# Argentina?



## Landi (Aug 19, 2010)

Anyone been into any Argentine ports recently?

Will be in Bahia Blanca in a few of days, just wondering if the stories in the press are true or just hype and what sort of reception to expect.

Ian.


----------



## Satanic Mechanic (Feb 23, 2009)

Was there last year - good port, no problems. Gas ship?


----------



## Landi (Aug 19, 2010)

Satanic, Good, thanks, yes.

Ian


----------



## R58484956 (Apr 19, 2004)

Have had 3 holidays in Argentina and most of the locals we spoke to, generally speaking apologised to us for invading the Falkands (Malvinas) blaming Galtieri
(the drunken general) their term not mine, to try and cover up the appaling mess that he had inflicted on the country.
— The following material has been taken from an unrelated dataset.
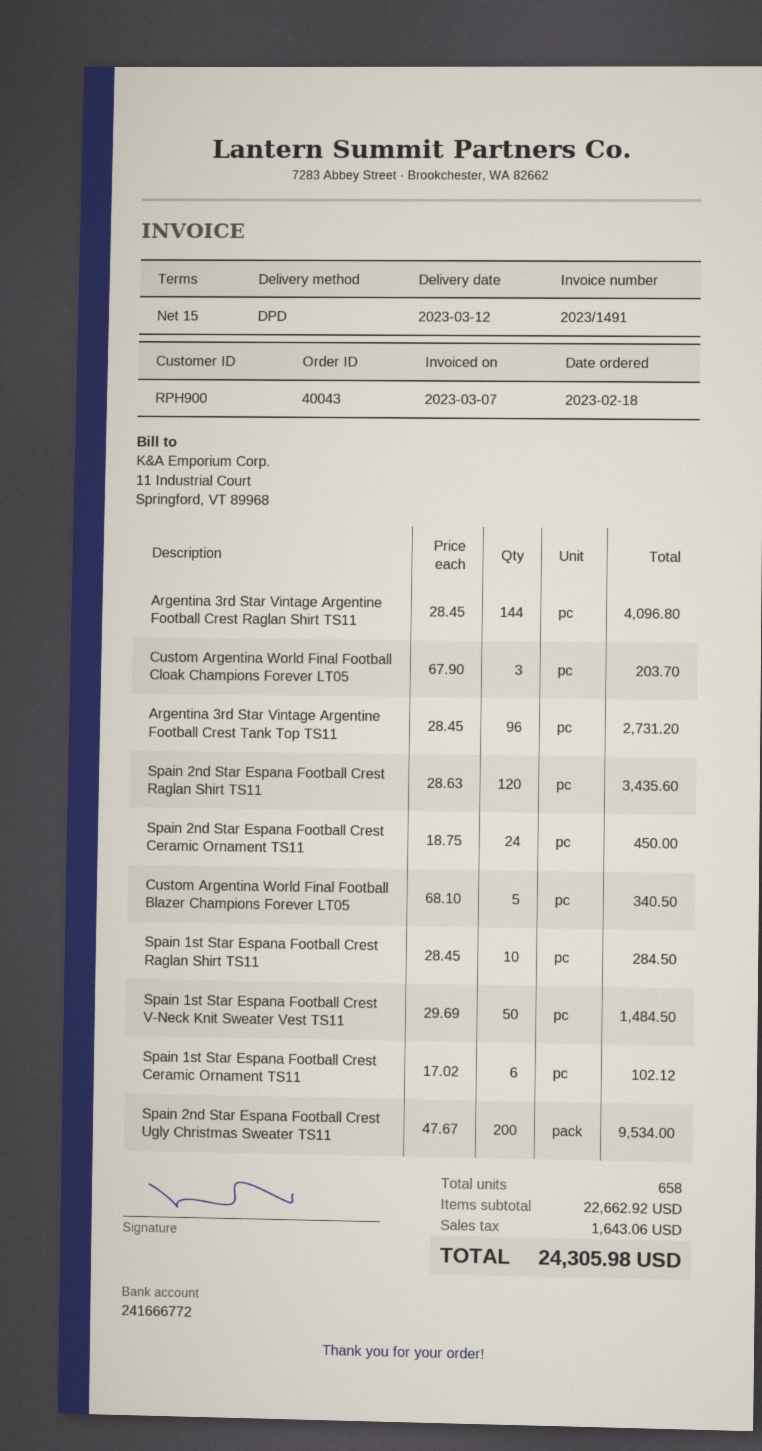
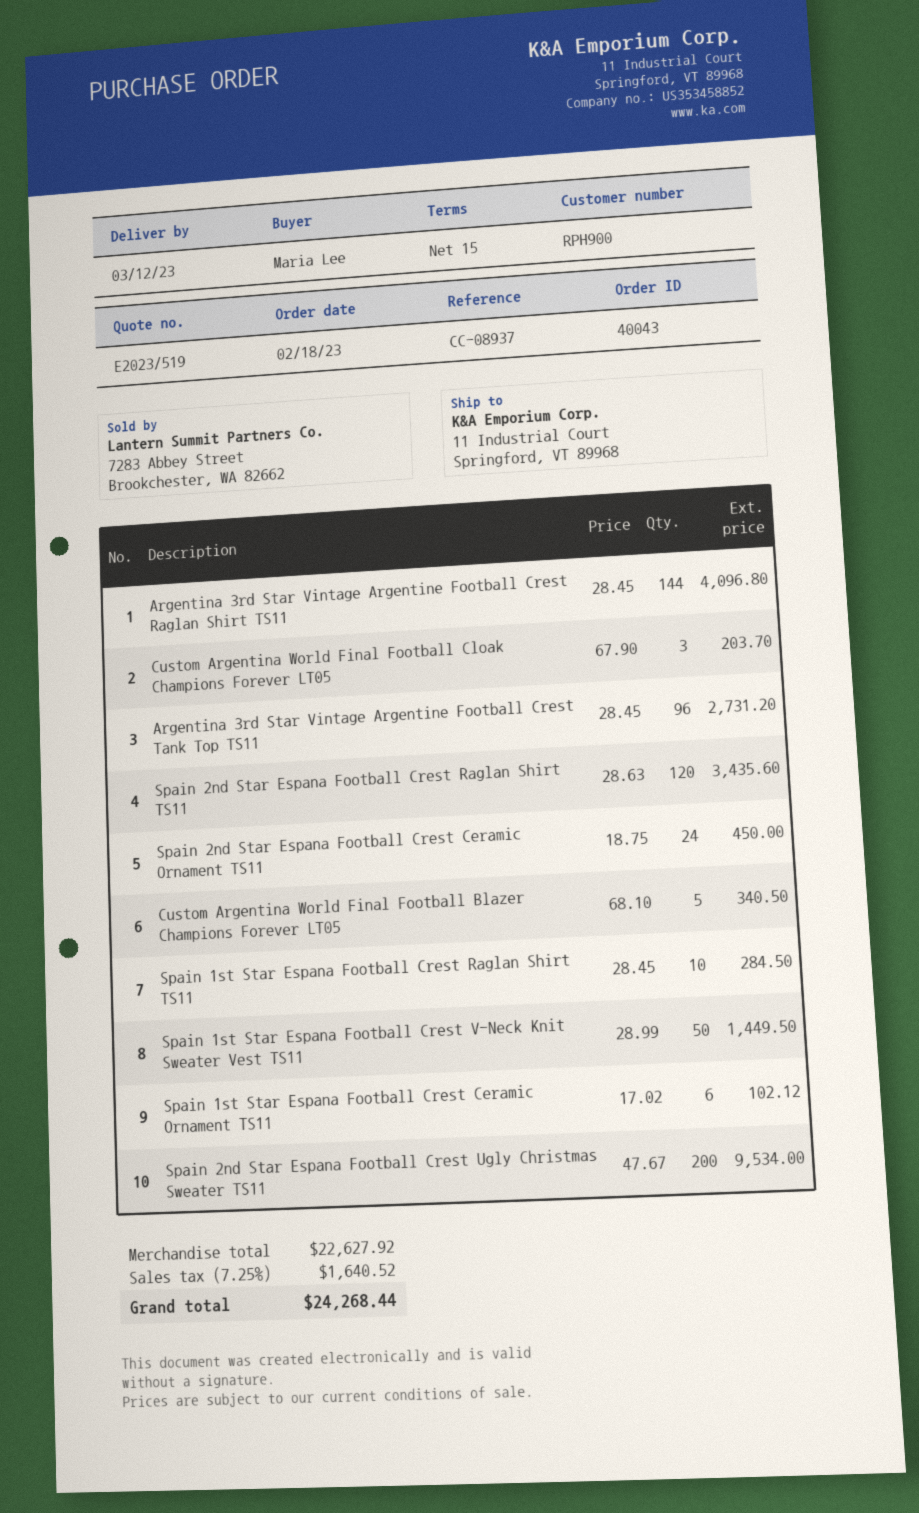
Spain 1st Star Espana Football Crest V-Neck Knit Sweater Vest TS11: 50 x 29.69 = 1484.50 -> 50 x 28.99 = 1449.50
subtotal: 22662.92 -> 22627.92
tax: 1643.06 -> 1640.52
total: 24305.98 -> 24268.44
We found them charming and hospitable people.


----------



## sparkie2182 (May 12, 2007)

Same in Germany and Japan in '46.

Funny old world, innit?


----------



## Alfred Ford (Aug 5, 2010)

Landi said:


> Anyone been into any Argentine ports recently?
> 
> Will be in Bahia Blanca in a few of days, just wondering if the stories in the press are true or just hype and what sort of reception to expect.
> 
> Ian.


Don't worry about what sort of reception you will receive if you are implying the Malvinas/Falklands issue. At the moment there is a diplomatic "war of words" which the average man in the street is not really interested about as he, and the great majority here, know that it is only to cover-up political issues on both sides of the pond. It will go no further than that. Enjoy your visit to Bahia Blanca !
AF


----------



## Scurdie (Aug 6, 2009)

Good to hear those responses - just don't fly a Falkland Islands ensign!


----------



## Landi (Aug 19, 2010)

Alfred Ford said:


> Don't worry about what sort of reception you will receive if you are implying the Malvinas/Falklands issue. At the moment there is a diplomatic "war of words" which the average man in the street is not really interested about as he, and the great majority here, know that it is only to cover-up political issues on both sides of the pond. It will go no further than that. Enjoy your visit to Bahia Blanca !
> AF


Hi Alfred,

Thanks for your comments, I was hoping for some local input, its amazing how the press can twist and change the facts to make a story.


Ian


----------



## McCloggie (Apr 19, 2008)

I know Argentina quite well but have not been there for a year now.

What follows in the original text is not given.